The
moment a monstrance bearing the Blessed Sacrament was fixed high over
an altar in a convent church in a remote French valley, a nun stepped
forward to start the process of eucharistic adoration – one the sisters
hope will continue day and night, week after week and year after year.
Mother Marie Xavier McMonagle thus began the perpetual adoration of the
“Tyburn Nuns,” an order of enclosed contemplative Benedictine nuns
established to worship the “eucharistic heart of Jesus.”
In so doing, she also closed a day of ceremonies to install the order’s newest community, situated near Dijon, France.
This community, the 12th to be established in less than a century, has
eight members, each of whom will spend a minimum of one hour a day in
adoration before the Blessed Sacrament. Sometimes they will be assisted
by lay Catholics.
A founding charism of the Adorers of the Sacred Heart of Jesus of
Montmartre is the unceasing eucharistic adoration, which continues
round-the-clock when the community is large enough for its members to
physically and mentally sustain such prayer.

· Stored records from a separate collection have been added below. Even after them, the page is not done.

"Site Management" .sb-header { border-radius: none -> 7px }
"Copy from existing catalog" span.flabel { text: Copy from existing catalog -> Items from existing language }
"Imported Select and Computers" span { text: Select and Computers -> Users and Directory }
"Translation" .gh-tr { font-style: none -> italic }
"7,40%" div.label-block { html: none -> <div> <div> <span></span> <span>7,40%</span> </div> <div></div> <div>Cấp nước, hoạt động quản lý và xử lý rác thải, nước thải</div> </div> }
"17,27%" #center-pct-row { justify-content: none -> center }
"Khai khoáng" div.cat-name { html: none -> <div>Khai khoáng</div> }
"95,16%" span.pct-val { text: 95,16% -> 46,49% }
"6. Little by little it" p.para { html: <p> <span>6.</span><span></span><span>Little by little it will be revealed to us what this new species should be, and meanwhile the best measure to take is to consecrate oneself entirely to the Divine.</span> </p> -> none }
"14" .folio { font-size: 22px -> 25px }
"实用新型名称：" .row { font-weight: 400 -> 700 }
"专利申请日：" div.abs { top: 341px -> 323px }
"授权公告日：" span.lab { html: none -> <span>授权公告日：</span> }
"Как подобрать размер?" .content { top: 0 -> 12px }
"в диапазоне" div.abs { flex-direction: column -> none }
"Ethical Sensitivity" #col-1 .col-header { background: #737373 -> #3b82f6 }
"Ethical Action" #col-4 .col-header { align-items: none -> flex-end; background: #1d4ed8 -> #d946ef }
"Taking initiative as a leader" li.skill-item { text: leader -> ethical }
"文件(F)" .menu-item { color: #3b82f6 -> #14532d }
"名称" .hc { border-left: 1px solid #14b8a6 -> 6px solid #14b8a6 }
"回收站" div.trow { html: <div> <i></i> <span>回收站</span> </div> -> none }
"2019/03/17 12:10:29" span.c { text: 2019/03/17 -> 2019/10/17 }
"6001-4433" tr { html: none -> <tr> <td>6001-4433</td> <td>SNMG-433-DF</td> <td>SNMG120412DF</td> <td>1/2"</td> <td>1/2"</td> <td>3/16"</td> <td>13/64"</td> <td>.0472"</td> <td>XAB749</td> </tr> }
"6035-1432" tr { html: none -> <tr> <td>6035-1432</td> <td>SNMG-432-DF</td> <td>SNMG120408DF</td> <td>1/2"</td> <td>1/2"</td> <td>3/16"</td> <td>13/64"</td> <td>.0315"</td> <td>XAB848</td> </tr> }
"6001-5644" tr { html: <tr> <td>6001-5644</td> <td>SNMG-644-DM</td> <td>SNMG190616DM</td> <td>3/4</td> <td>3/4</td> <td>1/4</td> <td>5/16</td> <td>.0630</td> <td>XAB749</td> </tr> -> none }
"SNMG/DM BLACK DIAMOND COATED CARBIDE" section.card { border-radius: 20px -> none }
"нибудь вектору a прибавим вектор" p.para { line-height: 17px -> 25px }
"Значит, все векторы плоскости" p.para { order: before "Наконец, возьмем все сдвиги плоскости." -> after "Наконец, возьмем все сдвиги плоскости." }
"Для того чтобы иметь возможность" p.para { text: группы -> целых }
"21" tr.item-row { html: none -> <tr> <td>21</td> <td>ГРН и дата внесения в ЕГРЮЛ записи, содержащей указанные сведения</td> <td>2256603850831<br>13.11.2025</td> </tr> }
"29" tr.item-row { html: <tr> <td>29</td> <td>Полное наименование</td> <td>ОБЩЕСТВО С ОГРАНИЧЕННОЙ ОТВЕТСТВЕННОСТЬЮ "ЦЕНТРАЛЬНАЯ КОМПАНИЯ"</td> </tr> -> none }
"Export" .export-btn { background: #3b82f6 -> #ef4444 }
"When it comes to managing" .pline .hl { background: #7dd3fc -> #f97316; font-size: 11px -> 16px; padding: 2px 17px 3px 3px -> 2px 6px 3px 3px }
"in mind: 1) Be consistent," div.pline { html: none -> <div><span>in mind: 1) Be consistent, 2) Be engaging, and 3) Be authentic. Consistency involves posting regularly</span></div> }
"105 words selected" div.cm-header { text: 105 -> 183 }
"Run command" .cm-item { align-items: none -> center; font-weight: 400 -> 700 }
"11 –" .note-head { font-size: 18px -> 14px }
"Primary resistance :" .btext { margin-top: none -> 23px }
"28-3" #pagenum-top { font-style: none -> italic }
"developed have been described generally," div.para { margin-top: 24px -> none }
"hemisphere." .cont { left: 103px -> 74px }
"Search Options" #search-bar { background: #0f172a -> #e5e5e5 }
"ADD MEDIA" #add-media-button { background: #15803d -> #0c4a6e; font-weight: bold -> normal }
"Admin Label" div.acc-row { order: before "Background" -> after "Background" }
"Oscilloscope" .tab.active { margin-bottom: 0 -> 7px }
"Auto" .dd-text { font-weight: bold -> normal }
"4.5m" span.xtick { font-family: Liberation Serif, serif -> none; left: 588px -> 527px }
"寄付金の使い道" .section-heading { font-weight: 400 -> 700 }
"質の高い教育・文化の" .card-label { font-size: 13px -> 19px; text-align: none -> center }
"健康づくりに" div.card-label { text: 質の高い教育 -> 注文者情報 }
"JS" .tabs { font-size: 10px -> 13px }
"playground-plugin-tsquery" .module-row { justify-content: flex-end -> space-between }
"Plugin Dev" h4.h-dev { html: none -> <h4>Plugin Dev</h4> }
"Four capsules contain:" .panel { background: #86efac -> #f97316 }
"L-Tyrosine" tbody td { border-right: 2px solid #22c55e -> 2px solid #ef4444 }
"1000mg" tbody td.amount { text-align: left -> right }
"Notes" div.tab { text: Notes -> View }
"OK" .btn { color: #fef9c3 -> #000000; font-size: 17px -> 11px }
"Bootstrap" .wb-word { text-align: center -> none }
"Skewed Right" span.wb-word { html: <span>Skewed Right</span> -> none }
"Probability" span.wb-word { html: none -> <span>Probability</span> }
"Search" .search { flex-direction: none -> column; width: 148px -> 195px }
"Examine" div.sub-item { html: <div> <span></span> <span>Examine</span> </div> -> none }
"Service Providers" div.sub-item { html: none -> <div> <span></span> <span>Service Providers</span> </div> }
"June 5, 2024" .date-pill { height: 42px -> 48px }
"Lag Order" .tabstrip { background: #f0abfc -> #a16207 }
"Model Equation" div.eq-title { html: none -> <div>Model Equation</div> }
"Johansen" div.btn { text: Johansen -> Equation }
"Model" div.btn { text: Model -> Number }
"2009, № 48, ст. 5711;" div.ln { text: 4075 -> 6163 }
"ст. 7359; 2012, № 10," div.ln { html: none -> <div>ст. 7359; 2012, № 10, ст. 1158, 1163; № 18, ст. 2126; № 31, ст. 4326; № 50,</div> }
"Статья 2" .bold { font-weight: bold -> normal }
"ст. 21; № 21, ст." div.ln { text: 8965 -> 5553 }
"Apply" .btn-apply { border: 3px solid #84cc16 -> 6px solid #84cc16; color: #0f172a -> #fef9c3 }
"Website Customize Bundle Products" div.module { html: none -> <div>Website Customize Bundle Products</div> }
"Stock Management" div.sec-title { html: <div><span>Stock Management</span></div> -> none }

At present there seems to be no shortage of women expressing an interest
in such devotion because the opening of the convent Sept. 29 represents
the latest expansion of a female religious order which – like the
Nashville Dominicans in the U.S. – is growing rapidly while others
decline.
Mother Marie Adele Garnier founded the order in Paris in 1898, and it
had a rocky start. Initially, its members were struck by unseen blows
and showered with altar breads, among a range of terrifying supernatural
attacks they attributed to the devil.
France’s Law of Associations, which forbade the existence of religious
groups unregistered by the state, eventually caused them to move to
London. In 1903 the nuns established a convent close to the site of the
Tyburn gallows, where at least 105 Catholics were martyred during the
Reformation.
Of more than 90 professed sisters and some 30 novices in the French
convent, about half are from Australia and New Zealand, including the
mother general, but new houses in Latin America are creating increased
interest in vocations.
The nuns see a deeper significance in their new convent than simply
sustained growth. For them, it heralds a sort of homecoming more than a
century after they were driven from the land of their foundress.
The eight nuns forming the new community come from around the world: Ireland, France, Peru, Ecuador, Australia and New Zealand.
In welcoming the nuns, Bishop Philippe Gueneley of Langres, who had
written to the mother general requesting their presence in his diocese
last November, paid tribute to their openness to the will of God.
“You are building a community that is shining forth in charity,” he said.